From the records below, copy every line that contains the word "topnav".

*Saved entries*:
*** Begin section ***

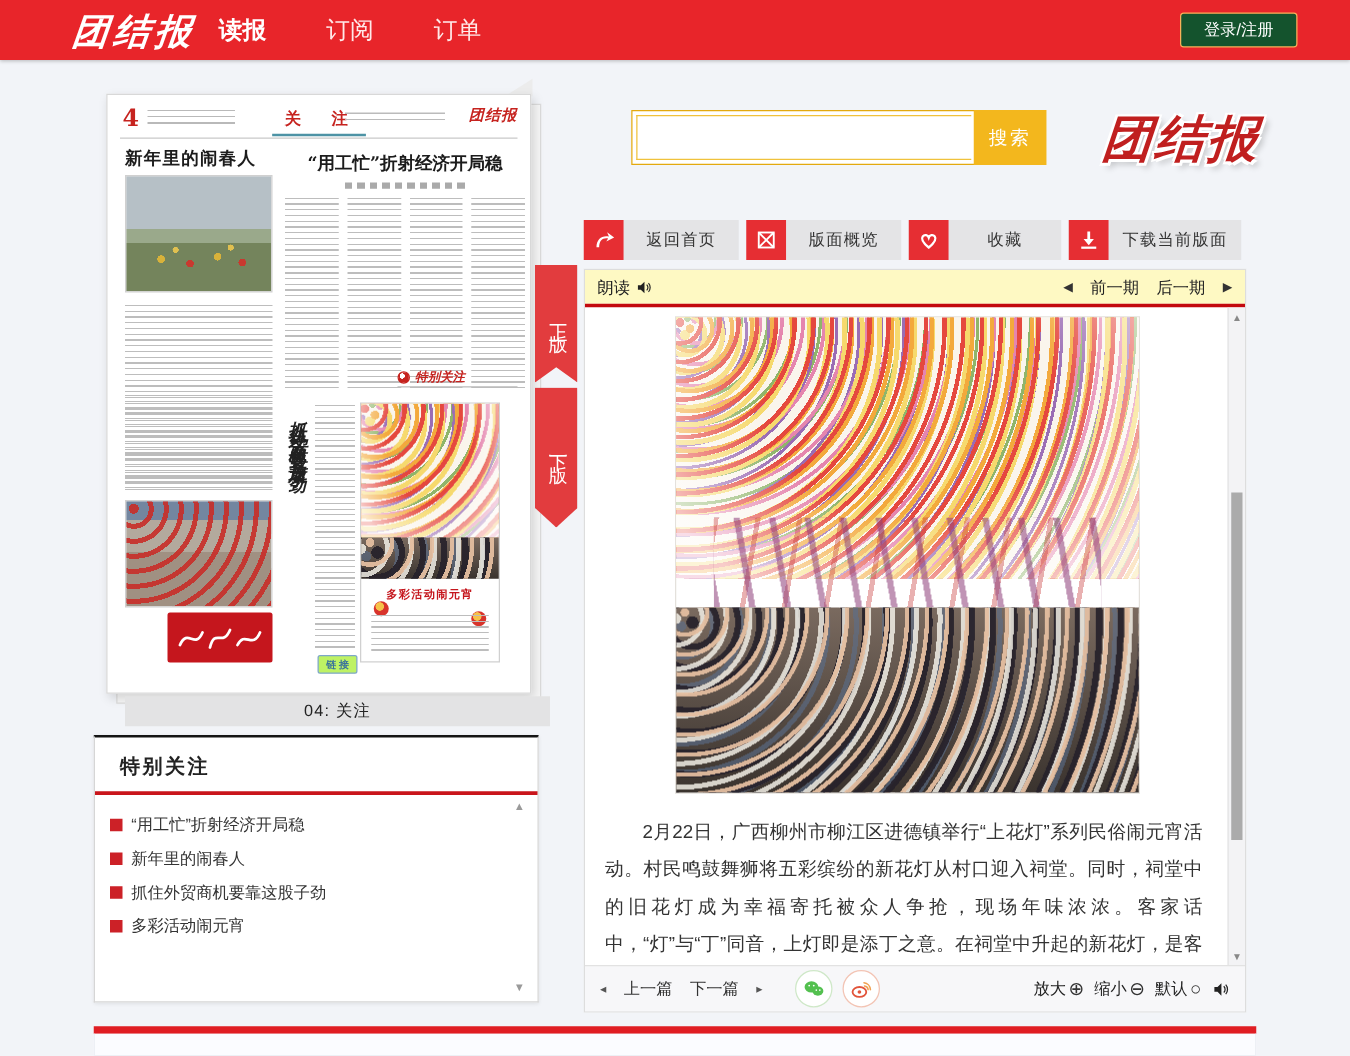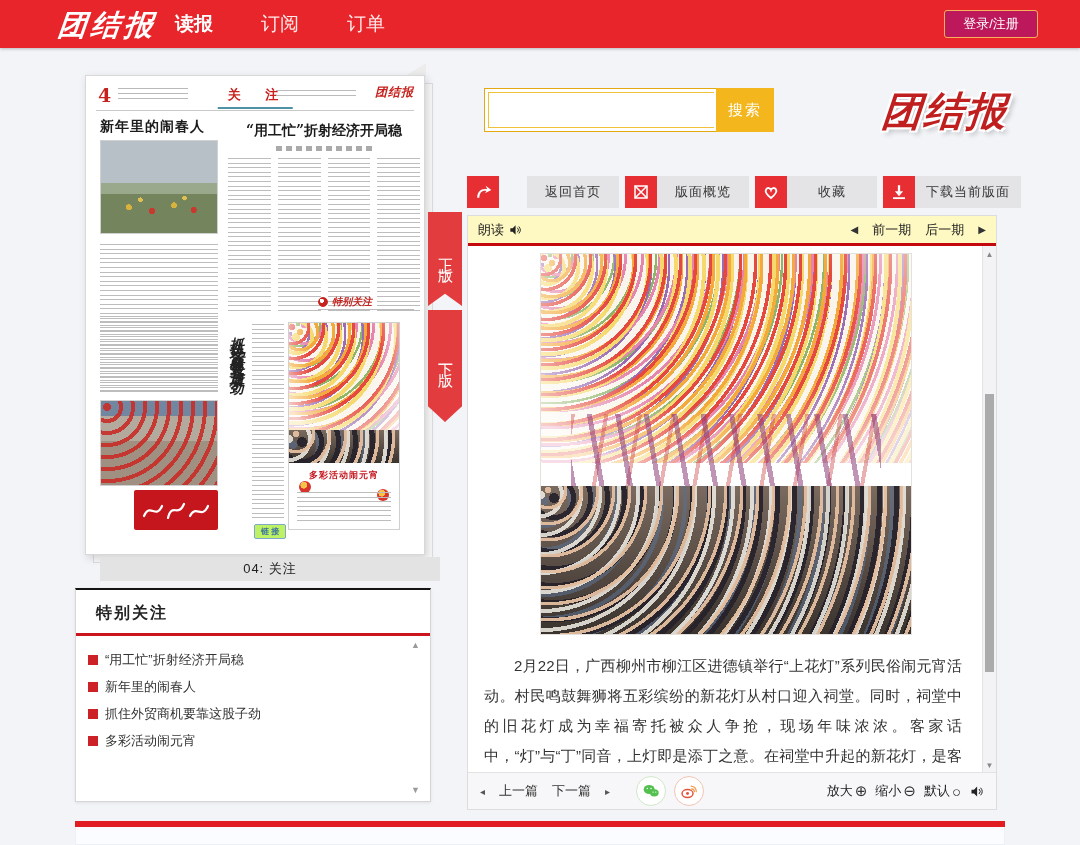--- a/index.html
+++ b/index.html
@@ -5,21 +5,21 @@
   * { margin:0; padding:0; box-sizing:border-box; }
   html,body { background:#eef1f6; font-family:"Liberation Sans", sans-serif; }
   .stage { position:relative; width:1080px; height:845px; background:#f2f4f8; overflow:hidden; margin:0 auto; }
 
   
   .topbar { position:absolute; left:0; top:0; width:1080px; height:48px; background:#e8252a; box-shadow:0 1px 3px rgba(0,0,0,.25); }
   .logo-cal { position:absolute; left:58px; top:6px; color:#fff; font-family:"DejaVu Serif", serif; font-style:italic; font-weight:bold; font-size:29px; letter-spacing:4px; transform:skewX(-6deg); }
   .topnav { position:absolute; left:175px; top:0; height:48px; display:flex; align-items:center; gap:48px; }
   .topnav .item { color:#ffe9e9; font-size:19px; cursor:pointer; }
   .topnav .item.active { color:#fff; font-weight:bold; }
-  .login-btn { position:absolute; right:42px; top:10px; width:94px; height:28px; background:#be185d; border:1px solid #f8b159; border-radius:3px; color:#fff; font-size:13px; display:flex; align-items:center; justify-content:center; cursor:pointer; }
+  .login-btn { position:absolute; right:42px; top:10px; width:94px; height:28px; background:#14532d; border:1px solid #f8b159; border-radius:3px; color:#fff; font-size:13px; display:flex; align-items:center; justify-content:center; cursor:pointer; }
 
   
   .sheet-back { position:absolute; left:93px; top:83px; width:340px; height:480px; background:#f6f6f6; border:1px solid #dcdcdc; }
   .page { position:absolute; left:85px; top:75px; width:340px; height:480px; background:#fff; border:1px solid #d8d8d8; box-shadow:2px 3px 8px rgba(0,0,0,.15); }
   .fold { position:absolute; left:404px; top:63px; width:0; height:0; border-left:22px solid transparent; border-bottom:14px solid #ececec; }
   .np { position:absolute; inset:0; font-family:"DejaVu Serif", serif; }
   .np-head { position:absolute; left:10px; right:10px; top:8px; height:24px; }
   .np-no { position:absolute; left:2px; top:0; color:#c6231f; font-size:19px; font-weight:bold; }
   .np-headlines-sm { position:absolute; left:22px; top:4px; width:70px; height:14px; background:repeating-linear-gradient(180deg,#b9b9b9 0 1px,transparent 1px 5px); }
   .np-sec { position:absolute; left:50%; transform:translateX(-50%); top:2px; color:#c6231f; font-size:13px; font-weight:bold; letter-spacing:10px; border-bottom:2px solid #4d93a5; padding:0 4px 3px 10px; }
@@ -88,32 +88,32 @@
   .nav-panel .hd { padding:13px 20px 9px; font-size:16px; font-weight:bold; color:#222; letter-spacing:2px; }
   .nav-panel .redline { height:3px; background:#c9151b; }
   .nav-list { position:relative; padding:10px 26px 0 12px; }
   .nav-list .it { display:flex; align-items:center; gap:7px; font-size:13px; color:#333; line-height:27px; cursor:pointer; white-space:nowrap; }
   .nav-list .sq { width:10px; height:10px; background:#cc2127; flex:0 0 auto; }
   .nav-arrow { position:absolute; right:8px; color:#9a9a9a; font-size:9px; cursor:pointer; }
   .arrow-up-fix { position:absolute; right:10px; top:4px; }
   .arrow-dn-fix { position:absolute; right:10px; bottom:6px; }
 
   
-  .search-wrap { position:absolute; left:484px; top:88px; width:290px; height:44px; border:1px solid #e3a90f; background:#fff; display:flex; }
+  .search-wrap { position:absolute; left:505px; top:88px; width:332px; height:44px; border:1px solid #e3a90f; background:#fff; display:flex; }
   .search-input { flex:1; border:1px solid #f0c23c; margin:3px; border-right:none; outline:none; font-size:14px; padding:0 8px; color:#333; }
   .search-btn { width:58px; background:#f3b71d; color:#fff; font-size:15px; border:none; cursor:pointer; letter-spacing:2px; margin:-1px; }
   .brand2 { position:absolute; right:72px; top:84px; color:#c01f1f; font-family:"DejaVu Serif", serif; font-style:italic; font-weight:bold; font-size:40px; letter-spacing:2px; transform:skewX(-5deg);
             text-shadow:2px 2px 0 #fff,-2px -2px 0 #fff,2px -2px 0 #fff,-2px 2px 0 #fff,4px 4px 5px rgba(0,0,0,.22); }
 
   
   .toolbar { position:absolute; left:467px; top:176px; width:530px; height:32px; display:flex; gap:6px; }
   .tool { display:flex; cursor:pointer; }
   .tool .ico { width:32px; height:32px; background:#e62e33; display:flex; align-items:center; justify-content:center; }
   .tool .lbl { height:32px; background:#e4e4e6; color:#333; font-size:13px; display:flex; align-items:center; justify-content:center; letter-spacing:1px; }
-  .lbl-w1 { width:92px;margin-left:28px; } .lbl-w2 { width:92px; } .lbl-w3 { width:106px; } .lbl-w4 { width:90px; }
+  .lbl-w1 { width:92px; } .lbl-w2 { width:92px; } .lbl-w3 { width:106px; } .lbl-w4 { width:90px; }
 
   
   .panel { position:absolute; left:467px; top:215px; width:530px; height:595px; background:#fff; border:1px solid #ddd; }
   .panel-hd { height:27px; background:#fef9c3; display:flex; align-items:center; justify-content:space-between; padding:0 10px; }
   .read-aloud { display:flex; align-items:center; gap:4px; font-size:13px; color:#222; cursor:pointer; }
   .issue-nav { display:flex; align-items:center; gap:14px; font-size:13px; color:#222; }
   .issue-nav .arr { font-size:10px; color:#333; }
   .issue-nav span { cursor:pointer; }
   .panel-redline { height:3px; background:#c3090e; }
   .panel-body { position:relative; height:528px; overflow:hidden; background:#fff; }

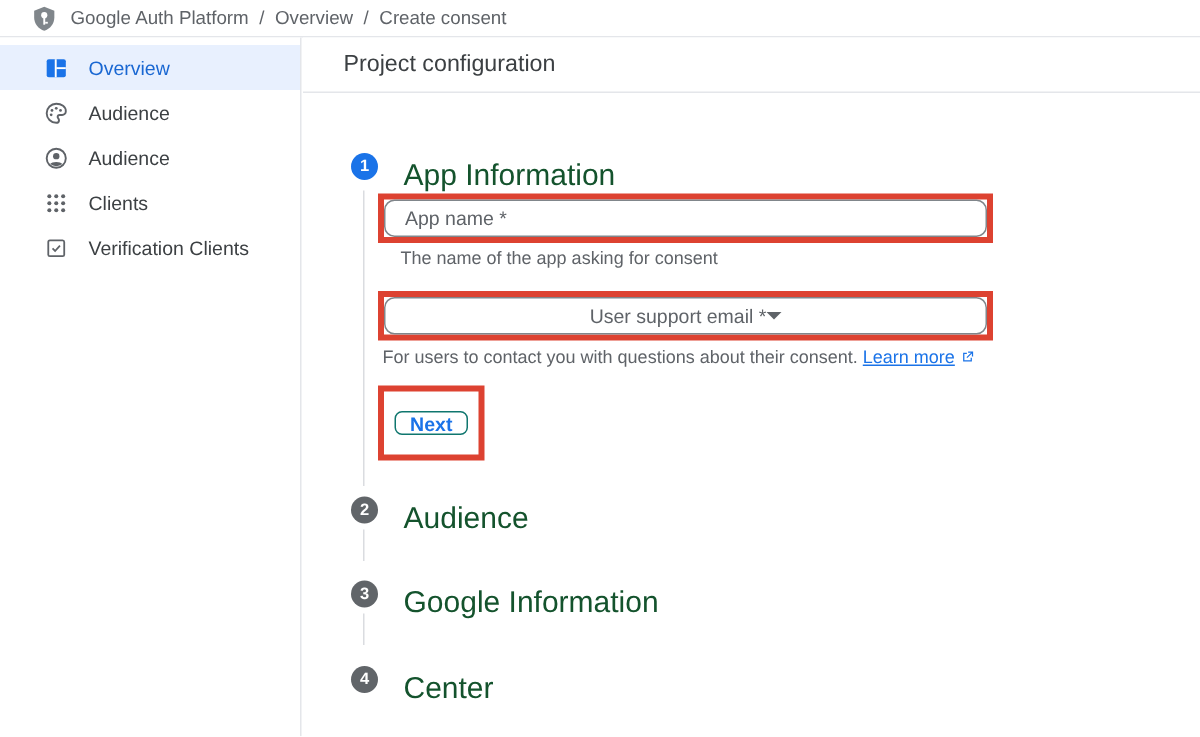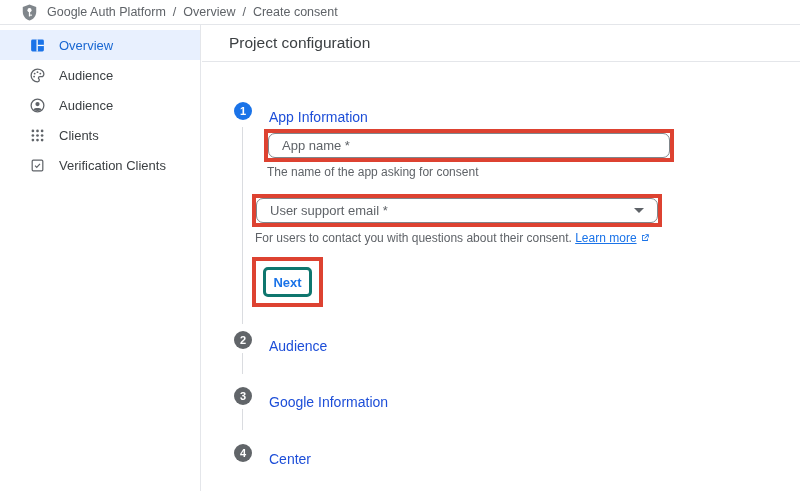--- a/index.html
+++ b/index.html
@@ -26,40 +26,40 @@
   .main-header{position:absolute;left:202px;top:25px;right:0;height:37px;background:#fff;
                border-bottom:1px solid #e4e6ea;display:flex;align-items:center;padding-left:27px;
                font-size:15.5px;color:#3c4043;box-sizing:border-box;}
 
   
   .step{position:absolute;display:flex;align-items:center;gap:17px;height:20px;}
   .step-circle{width:18px;height:18px;border-radius:50%;display:flex;align-items:center;
                justify-content:center;color:#fff;font-size:11px;font-weight:bold;flex:0 0 18px;}
   .step-circle.blue{background:#1a73e8;}
   .step-circle.gray{background:#616569;}
-  .step-title{font-size:14px;color:#1d4ed8;margin-top:12px;}
+  .step-title{font-size:20px;color:#14532d;margin-top:12px;}
   .connector{position:absolute;width:1px;background:#dadce0;left:242px;}
 
   
   .ann{position:absolute;border:4px solid #dd4231;box-sizing:border-box;background:transparent;}
 
   .tf{width:100%;height:100%;box-sizing:border-box;border:1px solid #80868b;border-radius:7px;
       background:#fff;font-family:"Liberation Sans",sans-serif;font-size:13px;color:#5f6368;
       padding:0 13px;outline:none;}
   .tf::placeholder{color:#5f6368;opacity:1;}
   .selectbox{width:100%;height:100%;box-sizing:border-box;border:1px solid #80868b;border-radius:7px;
       background:#fff;font-size:13px;color:#5f6368;display:flex;align-items:center;
-      justify-content:space-between;padding:11px 13px;cursor:pointer;}
+      justify-content:center;padding:11px 13px;cursor:pointer;}
   .caret{width:0;height:0;border-left:5px solid transparent;border-right:5px solid transparent;
       border-top:5px solid #5f6368;}
   .helper{position:absolute;font-size:12px;color:#5f6368;}
   .helper a{color:#1a73e8;text-decoration:underline;cursor:pointer;}
   .extlink{display:inline-block;vertical-align:-1px;margin-left:3px;}
   .btn-wrap{width:100%;height:100%;display:flex;align-items:center;justify-content:center;}
-  .next-btn{width:49px;height:30px;background:#fff;border:3px solid #0f766e;border-radius:5px;
+  .next-btn{width:49px;height:16px;background:#fff;border:1px solid #0f766e;border-radius:5px;
       color:#1a73e8;font-size:13px;font-weight:bold;font-family:"Liberation Sans",sans-serif;
       cursor:pointer;display:flex;align-items:center;justify-content:center;}
 </style>
 </head>
 <body>
 
 <div class="app">
 
   <div class="topbar">
     <span style="display:flex;">
@@ -145,21 +145,21 @@
 
   <div class="connector" style="top:127px;height:197px;"></div>
   <div class="connector" style="top:353px;height:21px;"></div>
   <div class="connector" style="top:409px;height:21px;"></div>
 
   <div class="step" style="left:234px;top:101px;">
     <span class="step-circle blue">1</span>
     <span class="step-title">App Information</span>
   </div>
 
-  <div class="ann" style="left:264px;top:129px;width:410px;height:33px;">
+  <div class="ann" style="left:252px;top:129px;width:410px;height:33px;">
     <input class="tf" type="text" value="" placeholder="App name *" style="">
   </div>
   <div class="helper" style="left:267px;top:165px;">The name of the app asking for consent</div>
 
   <div class="ann" style="left:252px;top:194px;width:410px;height:33px;">
     <div class="selectbox">
       <span>User support email *</span>
       <span class="caret"></span>
     </div>
   </div>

*** End section ***

*Task result*:
   .topnav { position:absolute; left:175px; top:0; height:48px; display:flex; align-items:center; gap:48px; }
   .topnav .item { color:#ffe9e9; font-size:19px; cursor:pointer; }
   .topnav .item.active { color:#fff; font-weight:bold; }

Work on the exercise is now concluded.